● Your assignment: Every entry, from first to last, is to be written out exactly.

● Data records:
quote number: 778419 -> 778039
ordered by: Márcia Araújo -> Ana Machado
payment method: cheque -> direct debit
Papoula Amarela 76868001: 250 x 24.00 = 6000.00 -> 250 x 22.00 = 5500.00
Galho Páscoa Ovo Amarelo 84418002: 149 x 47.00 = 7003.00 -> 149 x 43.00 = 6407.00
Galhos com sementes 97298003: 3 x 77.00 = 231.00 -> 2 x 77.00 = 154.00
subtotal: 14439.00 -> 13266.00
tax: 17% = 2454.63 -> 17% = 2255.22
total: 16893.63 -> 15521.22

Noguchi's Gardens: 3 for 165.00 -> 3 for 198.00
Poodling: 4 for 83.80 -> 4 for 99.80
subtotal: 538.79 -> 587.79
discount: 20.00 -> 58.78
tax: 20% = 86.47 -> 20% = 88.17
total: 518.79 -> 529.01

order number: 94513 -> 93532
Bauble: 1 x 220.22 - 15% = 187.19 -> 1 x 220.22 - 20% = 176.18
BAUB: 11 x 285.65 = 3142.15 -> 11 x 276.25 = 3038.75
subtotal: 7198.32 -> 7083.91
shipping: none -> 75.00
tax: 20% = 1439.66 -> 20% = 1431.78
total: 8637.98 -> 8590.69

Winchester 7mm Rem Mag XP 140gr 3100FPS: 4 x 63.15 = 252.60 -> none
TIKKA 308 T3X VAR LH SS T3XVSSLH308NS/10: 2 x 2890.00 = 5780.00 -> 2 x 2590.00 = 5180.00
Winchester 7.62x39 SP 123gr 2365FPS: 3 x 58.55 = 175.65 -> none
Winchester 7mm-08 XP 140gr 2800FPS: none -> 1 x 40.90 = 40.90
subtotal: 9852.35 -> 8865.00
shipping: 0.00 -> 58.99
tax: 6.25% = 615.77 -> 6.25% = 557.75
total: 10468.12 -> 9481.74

● Your solution:
quote number: 778419 -> 778039
ordered by: Márcia Araújo -> Ana Machado
payment method: cheque -> direct debit
Papoula Amarela 76868001: 250 x 24.00 = 6000.00 -> 250 x 22.00 = 5500.00
Galho Páscoa Ovo Amarelo 84418002: 149 x 47.00 = 7003.00 -> 149 x 43.00 = 6407.00
Galhos com sementes 97298003: 3 x 77.00 = 231.00 -> 2 x 77.00 = 154.00
subtotal: 14439.00 -> 13266.00
tax: 17% = 2454.63 -> 17% = 2255.22
total: 16893.63 -> 15521.22

Noguchi's Gardens: 3 for 165.00 -> 3 for 198.00
Poodling: 4 for 83.80 -> 4 for 99.80
subtotal: 538.79 -> 587.79
discount: 20.00 -> 58.78
tax: 20% = 86.47 -> 20% = 88.17
total: 518.79 -> 529.01

order number: 94513 -> 93532
Bauble: 1 x 220.22 - 15% = 187.19 -> 1 x 220.22 - 20% = 176.18
BAUB: 11 x 285.65 = 3142.15 -> 11 x 276.25 = 3038.75
subtotal: 7198.32 -> 7083.91
shipping: none -> 75.00
tax: 20% = 1439.66 -> 20% = 1431.78
total: 8637.98 -> 8590.69

Winchester 7mm Rem Mag XP 140gr 3100FPS: 4 x 63.15 = 252.60 -> none
TIKKA 308 T3X VAR LH SS T3XVSSLH308NS/10: 2 x 2890.00 = 5780.00 -> 2 x 2590.00 = 5180.00
Winchester 7.62x39 SP 123gr 2365FPS: 3 x 58.55 = 175.65 -> none
Winchester 7mm-08 XP 140gr 2800FPS: none -> 1 x 40.90 = 40.90
subtotal: 9852.35 -> 8865.00
shipping: 0.00 -> 58.99
tax: 6.25% = 615.77 -> 6.25% = 557.75
total: 10468.12 -> 9481.74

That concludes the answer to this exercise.